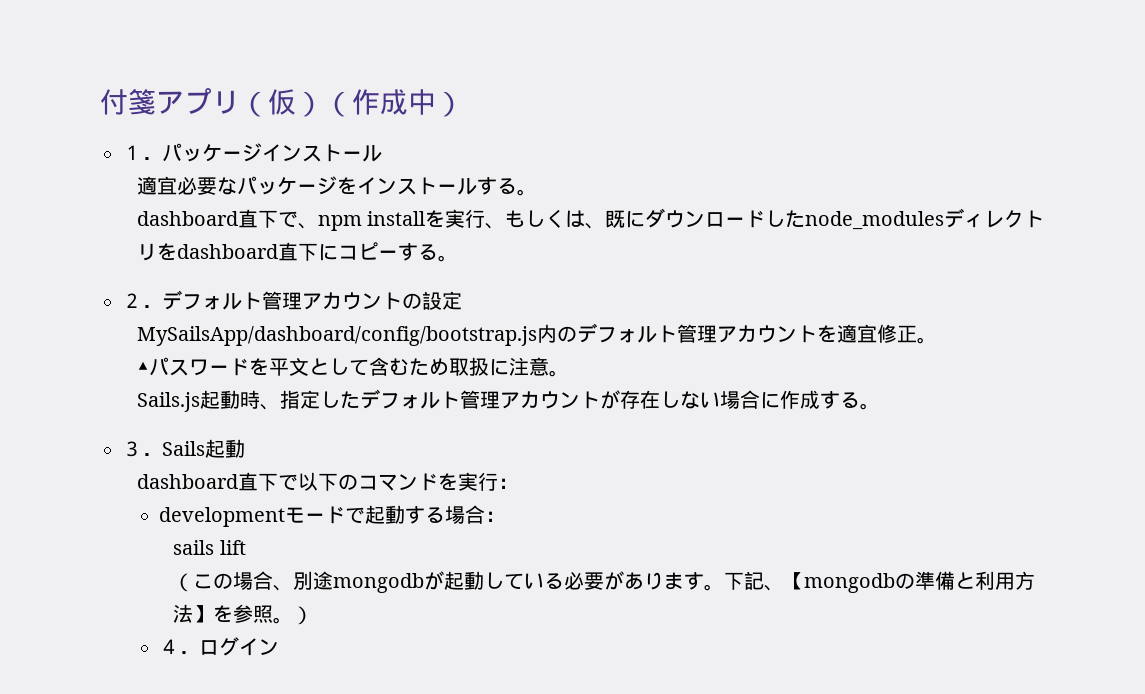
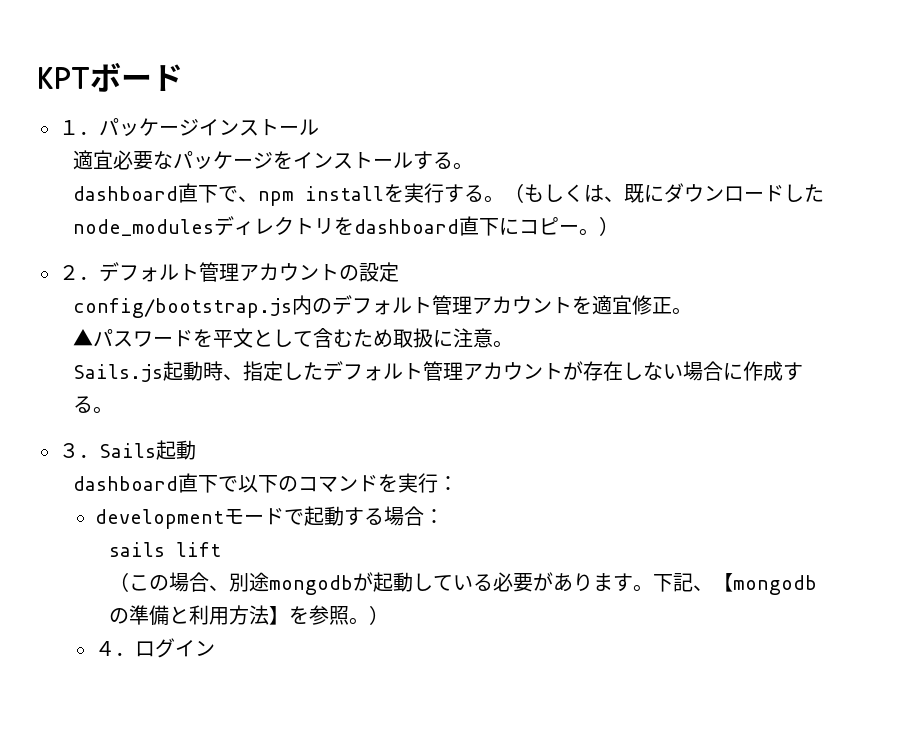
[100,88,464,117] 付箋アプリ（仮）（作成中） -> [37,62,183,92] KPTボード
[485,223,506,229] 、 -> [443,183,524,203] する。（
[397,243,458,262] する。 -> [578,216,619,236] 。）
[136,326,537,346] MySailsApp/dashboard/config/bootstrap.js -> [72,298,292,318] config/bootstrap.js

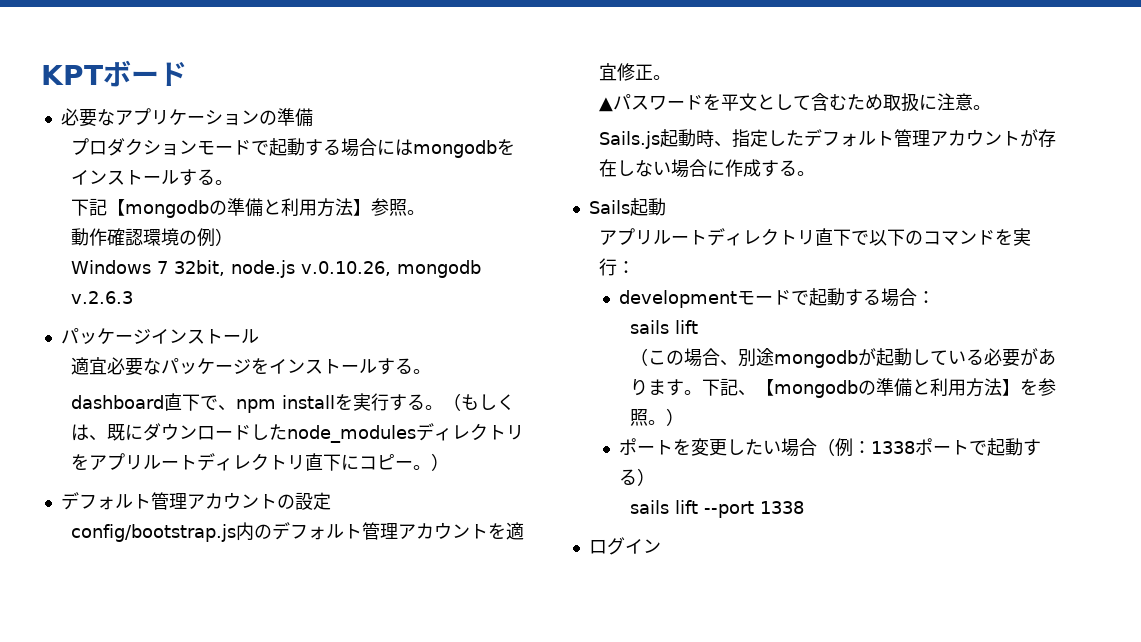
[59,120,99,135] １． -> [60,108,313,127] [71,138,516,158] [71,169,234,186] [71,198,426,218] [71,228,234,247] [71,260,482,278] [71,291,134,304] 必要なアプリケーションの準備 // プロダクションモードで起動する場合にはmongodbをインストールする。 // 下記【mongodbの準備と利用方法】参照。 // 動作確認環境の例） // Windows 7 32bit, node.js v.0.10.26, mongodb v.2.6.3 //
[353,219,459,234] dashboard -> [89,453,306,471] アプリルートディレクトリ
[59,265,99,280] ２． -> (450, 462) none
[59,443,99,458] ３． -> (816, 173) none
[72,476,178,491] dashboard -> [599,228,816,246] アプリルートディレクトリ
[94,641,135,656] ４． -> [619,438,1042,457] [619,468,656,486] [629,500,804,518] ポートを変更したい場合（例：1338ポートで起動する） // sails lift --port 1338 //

::::::::::

- What to produce:
Throughout the data above, report every line that contains the string "dashboard".

- Written answer:
[136,326,537,346] MySailsApp/dashboard/config/bootstrap.js -> [72,298,292,318] config/bootstrap.js
[353,219,459,234] dashboard -> [89,453,306,471] アプリルートディレクトリ
[72,476,178,491] dashboard -> [599,228,816,246] アプリルートディレクトリ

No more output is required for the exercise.